[Supplied records — start]

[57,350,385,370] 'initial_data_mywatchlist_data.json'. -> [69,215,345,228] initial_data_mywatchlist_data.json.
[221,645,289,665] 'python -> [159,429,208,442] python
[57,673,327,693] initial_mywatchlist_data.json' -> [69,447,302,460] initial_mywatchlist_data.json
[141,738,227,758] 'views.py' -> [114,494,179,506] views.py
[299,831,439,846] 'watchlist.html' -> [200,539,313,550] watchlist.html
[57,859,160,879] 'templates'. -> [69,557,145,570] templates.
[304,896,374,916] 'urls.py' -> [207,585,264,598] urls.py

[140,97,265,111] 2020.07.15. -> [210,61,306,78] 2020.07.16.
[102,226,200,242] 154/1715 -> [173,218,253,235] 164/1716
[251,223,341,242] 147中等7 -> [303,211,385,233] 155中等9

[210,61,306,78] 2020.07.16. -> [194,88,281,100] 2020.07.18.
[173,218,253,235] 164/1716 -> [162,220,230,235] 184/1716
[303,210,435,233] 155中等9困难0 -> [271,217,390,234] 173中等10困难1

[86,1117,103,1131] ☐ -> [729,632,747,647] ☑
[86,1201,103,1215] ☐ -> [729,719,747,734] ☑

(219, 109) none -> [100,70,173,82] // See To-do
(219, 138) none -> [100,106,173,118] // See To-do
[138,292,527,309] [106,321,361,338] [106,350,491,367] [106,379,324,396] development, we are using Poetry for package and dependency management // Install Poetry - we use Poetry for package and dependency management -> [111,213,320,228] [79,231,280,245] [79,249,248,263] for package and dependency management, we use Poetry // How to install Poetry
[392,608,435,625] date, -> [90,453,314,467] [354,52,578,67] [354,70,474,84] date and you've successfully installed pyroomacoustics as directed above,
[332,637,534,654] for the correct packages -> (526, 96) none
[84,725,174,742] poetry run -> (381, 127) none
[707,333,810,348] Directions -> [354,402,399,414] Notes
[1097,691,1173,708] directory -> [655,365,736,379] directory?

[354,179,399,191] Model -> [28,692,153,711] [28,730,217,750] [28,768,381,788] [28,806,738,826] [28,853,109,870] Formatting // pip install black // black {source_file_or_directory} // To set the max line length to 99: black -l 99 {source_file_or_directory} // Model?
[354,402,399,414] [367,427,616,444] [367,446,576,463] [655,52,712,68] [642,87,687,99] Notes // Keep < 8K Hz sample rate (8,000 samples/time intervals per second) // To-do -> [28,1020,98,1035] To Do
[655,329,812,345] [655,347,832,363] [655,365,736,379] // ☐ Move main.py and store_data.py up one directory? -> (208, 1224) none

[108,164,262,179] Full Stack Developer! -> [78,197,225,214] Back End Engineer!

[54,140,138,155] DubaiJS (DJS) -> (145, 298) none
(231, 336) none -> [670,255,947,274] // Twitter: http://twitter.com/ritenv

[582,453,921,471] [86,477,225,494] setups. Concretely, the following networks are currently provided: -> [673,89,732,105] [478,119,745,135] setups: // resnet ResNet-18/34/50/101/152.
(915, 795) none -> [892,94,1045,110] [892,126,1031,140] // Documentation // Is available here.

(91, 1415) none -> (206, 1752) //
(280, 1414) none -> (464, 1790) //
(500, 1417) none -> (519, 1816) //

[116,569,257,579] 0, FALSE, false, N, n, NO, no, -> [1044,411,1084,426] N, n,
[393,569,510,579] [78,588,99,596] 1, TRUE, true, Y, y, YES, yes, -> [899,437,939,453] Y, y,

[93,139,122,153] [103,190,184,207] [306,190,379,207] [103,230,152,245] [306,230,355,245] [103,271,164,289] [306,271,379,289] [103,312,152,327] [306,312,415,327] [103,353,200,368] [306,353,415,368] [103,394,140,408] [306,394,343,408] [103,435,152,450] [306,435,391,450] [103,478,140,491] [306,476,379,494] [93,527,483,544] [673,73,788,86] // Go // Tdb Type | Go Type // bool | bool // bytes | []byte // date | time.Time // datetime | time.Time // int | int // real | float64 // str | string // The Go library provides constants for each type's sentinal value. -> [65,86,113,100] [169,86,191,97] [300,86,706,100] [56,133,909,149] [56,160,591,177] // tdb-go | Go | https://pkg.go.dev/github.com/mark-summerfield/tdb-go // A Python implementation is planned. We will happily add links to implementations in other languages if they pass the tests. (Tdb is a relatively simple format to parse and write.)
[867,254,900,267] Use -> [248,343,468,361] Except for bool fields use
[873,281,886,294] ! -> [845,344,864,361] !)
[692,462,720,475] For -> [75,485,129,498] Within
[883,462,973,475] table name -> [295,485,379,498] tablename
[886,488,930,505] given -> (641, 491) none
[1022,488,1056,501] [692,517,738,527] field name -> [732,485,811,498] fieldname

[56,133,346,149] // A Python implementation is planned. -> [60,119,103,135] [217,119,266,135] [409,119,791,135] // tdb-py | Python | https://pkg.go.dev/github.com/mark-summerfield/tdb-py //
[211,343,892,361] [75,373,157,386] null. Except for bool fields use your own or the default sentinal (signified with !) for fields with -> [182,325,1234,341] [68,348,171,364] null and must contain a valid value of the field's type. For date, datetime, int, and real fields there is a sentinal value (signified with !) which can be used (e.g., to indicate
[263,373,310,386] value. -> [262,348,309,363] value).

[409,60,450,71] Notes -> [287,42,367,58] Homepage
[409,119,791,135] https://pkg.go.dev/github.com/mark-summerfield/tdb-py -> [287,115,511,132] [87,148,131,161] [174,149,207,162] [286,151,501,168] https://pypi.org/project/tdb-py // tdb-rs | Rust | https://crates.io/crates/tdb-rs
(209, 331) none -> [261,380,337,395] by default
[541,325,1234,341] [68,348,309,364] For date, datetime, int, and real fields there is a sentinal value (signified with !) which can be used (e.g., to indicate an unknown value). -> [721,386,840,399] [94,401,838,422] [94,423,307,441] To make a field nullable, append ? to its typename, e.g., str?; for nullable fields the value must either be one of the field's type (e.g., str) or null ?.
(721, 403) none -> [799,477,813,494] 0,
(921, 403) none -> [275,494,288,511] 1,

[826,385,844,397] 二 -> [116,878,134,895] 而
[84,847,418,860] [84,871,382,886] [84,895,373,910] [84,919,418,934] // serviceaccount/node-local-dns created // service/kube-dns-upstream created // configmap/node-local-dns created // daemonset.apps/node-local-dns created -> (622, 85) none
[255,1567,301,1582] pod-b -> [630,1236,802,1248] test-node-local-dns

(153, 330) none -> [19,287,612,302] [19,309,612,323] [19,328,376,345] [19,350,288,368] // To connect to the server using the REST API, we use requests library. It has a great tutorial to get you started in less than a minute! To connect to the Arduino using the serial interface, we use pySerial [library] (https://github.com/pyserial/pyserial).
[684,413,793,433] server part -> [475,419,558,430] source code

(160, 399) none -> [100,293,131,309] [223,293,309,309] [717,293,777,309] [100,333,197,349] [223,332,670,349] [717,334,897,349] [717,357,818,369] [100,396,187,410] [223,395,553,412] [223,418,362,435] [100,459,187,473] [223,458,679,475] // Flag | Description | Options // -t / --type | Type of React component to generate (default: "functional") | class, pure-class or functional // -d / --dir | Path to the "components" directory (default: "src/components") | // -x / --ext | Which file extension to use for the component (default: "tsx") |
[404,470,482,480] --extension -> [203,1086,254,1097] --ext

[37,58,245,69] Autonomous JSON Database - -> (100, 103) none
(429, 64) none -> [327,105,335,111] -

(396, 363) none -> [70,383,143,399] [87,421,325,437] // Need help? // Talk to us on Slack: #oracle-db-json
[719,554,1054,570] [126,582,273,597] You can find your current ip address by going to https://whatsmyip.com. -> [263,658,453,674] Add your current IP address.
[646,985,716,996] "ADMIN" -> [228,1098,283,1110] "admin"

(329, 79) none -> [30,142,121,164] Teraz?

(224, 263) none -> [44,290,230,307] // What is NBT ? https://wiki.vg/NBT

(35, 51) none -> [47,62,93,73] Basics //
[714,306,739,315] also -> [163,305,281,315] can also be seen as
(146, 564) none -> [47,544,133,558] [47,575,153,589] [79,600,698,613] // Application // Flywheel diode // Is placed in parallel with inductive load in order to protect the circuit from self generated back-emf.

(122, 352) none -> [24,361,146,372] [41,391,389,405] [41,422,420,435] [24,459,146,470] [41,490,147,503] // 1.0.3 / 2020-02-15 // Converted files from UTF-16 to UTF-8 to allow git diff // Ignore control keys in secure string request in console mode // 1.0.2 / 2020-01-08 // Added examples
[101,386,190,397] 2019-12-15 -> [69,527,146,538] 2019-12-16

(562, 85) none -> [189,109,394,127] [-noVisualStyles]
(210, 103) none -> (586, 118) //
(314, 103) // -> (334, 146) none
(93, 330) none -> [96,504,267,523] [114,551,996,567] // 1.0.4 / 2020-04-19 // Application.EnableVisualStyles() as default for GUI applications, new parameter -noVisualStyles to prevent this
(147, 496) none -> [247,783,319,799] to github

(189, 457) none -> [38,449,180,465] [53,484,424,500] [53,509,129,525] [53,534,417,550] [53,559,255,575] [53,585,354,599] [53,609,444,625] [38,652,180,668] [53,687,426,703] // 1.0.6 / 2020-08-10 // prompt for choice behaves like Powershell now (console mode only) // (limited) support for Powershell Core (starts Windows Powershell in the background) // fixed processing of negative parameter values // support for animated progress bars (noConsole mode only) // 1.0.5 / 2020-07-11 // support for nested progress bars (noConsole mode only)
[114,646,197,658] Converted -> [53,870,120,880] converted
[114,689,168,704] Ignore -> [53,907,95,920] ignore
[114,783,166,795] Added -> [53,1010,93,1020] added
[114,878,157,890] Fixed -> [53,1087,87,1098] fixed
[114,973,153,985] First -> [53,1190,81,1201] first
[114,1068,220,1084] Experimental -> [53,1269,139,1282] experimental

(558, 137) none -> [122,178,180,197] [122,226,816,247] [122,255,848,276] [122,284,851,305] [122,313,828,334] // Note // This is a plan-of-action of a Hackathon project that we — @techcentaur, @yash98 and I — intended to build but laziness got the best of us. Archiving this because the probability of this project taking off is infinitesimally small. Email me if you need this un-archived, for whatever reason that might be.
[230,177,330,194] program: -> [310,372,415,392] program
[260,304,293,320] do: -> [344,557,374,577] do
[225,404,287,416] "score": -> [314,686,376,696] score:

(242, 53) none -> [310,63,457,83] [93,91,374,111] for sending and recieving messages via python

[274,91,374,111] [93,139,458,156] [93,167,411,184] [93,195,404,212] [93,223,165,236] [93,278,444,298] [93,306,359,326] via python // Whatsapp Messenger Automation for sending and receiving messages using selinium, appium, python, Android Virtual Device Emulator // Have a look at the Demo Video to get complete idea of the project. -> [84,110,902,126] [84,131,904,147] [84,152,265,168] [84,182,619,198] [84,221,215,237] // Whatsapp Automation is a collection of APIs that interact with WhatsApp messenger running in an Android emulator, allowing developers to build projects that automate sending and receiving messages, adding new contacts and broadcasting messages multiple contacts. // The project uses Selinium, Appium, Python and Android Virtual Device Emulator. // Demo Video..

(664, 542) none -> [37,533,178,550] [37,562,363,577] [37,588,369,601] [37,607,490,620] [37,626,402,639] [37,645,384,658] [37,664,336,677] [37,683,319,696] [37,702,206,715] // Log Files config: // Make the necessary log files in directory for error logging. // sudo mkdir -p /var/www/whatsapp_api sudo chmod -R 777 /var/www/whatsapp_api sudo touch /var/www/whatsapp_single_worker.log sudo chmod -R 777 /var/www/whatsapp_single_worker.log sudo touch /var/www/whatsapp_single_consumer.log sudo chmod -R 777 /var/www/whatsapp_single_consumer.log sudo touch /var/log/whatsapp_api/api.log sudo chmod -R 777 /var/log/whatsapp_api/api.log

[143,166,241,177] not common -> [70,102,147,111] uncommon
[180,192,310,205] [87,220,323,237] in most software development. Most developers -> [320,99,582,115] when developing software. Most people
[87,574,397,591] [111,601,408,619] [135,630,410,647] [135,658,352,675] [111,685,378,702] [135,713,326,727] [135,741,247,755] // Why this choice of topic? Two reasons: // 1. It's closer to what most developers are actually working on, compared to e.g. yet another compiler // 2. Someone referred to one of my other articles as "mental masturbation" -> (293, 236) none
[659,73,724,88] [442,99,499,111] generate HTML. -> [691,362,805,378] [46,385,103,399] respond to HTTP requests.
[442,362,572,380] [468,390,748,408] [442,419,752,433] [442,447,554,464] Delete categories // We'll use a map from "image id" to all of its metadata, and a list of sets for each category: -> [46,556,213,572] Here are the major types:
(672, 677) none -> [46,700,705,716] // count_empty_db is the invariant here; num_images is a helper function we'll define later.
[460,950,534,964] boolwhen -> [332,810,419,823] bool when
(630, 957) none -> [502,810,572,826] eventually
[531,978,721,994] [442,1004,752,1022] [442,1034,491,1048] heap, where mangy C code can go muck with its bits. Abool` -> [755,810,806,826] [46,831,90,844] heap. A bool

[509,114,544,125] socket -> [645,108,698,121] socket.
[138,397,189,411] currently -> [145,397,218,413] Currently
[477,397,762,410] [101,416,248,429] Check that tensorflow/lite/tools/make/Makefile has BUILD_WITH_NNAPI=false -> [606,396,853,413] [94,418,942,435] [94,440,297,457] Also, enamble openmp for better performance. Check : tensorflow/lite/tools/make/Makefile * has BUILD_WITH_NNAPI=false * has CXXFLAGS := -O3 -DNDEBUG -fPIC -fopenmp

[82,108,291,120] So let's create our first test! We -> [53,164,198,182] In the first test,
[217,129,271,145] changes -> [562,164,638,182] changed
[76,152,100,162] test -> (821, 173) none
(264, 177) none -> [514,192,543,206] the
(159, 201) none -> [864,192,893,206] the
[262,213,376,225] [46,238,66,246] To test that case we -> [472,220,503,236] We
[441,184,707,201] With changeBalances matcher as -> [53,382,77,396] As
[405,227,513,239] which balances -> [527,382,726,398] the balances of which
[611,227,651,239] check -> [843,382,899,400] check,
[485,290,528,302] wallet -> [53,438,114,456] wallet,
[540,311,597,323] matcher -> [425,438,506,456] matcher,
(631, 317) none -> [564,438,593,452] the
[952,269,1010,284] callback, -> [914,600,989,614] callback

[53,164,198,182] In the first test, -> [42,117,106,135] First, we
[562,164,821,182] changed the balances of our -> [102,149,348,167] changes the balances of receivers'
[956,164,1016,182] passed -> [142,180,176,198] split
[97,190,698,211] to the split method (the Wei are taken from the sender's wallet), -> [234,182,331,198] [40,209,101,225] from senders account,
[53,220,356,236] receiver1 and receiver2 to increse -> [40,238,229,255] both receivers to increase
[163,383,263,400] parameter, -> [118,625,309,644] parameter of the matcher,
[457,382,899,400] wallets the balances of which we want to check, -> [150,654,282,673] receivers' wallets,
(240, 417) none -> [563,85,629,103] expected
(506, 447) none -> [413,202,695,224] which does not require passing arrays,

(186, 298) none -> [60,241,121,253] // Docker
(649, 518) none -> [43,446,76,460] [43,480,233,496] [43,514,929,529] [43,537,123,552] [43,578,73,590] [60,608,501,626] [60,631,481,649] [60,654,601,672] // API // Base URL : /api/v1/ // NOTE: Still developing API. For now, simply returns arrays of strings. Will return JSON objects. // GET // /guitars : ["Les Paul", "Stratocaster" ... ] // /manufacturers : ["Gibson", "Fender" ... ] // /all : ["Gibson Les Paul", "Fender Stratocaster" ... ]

[Supplied records — finish]

What is expected:
From the material above, retype precisely the lines between the line holding "[84,725,174,742] poetry run" and the line holding "YES, yes, ->", inclusive, and nothing beyond them.

Written reply:
[84,725,174,742] poetry run -> (381, 127) none
[707,333,810,348] Directions -> [354,402,399,414] Notes
[1097,691,1173,708] directory -> [655,365,736,379] directory?

[354,179,399,191] Model -> [28,692,153,711] [28,730,217,750] [28,768,381,788] [28,806,738,826] [28,853,109,870] Formatting // pip install black // black {source_file_or_directory} // To set the max line length to 99: black -l 99 {source_file_or_directory} // Model?
[354,402,399,414] [367,427,616,444] [367,446,576,463] [655,52,712,68] [642,87,687,99] Notes // Keep < 8K Hz sample rate (8,000 samples/time intervals per second) // To-do -> [28,1020,98,1035] To Do
[655,329,812,345] [655,347,832,363] [655,365,736,379] // ☐ Move main.py and store_data.py up one directory? -> (208, 1224) none

[108,164,262,179] Full Stack Developer! -> [78,197,225,214] Back End Engineer!

[54,140,138,155] DubaiJS (DJS) -> (145, 298) none
(231, 336) none -> [670,255,947,274] // Twitter: http://twitter.com/ritenv

[582,453,921,471] [86,477,225,494] setups. Concretely, the following networks are currently provided: -> [673,89,732,105] [478,119,745,135] setups: // resnet ResNet-18/34/50/101/152.
(915, 795) none -> [892,94,1045,110] [892,126,1031,140] // Documentation // Is available here.

(91, 1415) none -> (206, 1752) //
(280, 1414) none -> (464, 1790) //
(500, 1417) none -> (519, 1816) //

[116,569,257,579] 0, FALSE, false, N, n, NO, no, -> [1044,411,1084,426] N, n,
[393,569,510,579] [78,588,99,596] 1, TRUE, true, Y, y, YES, yes, -> [899,437,939,453] Y, y,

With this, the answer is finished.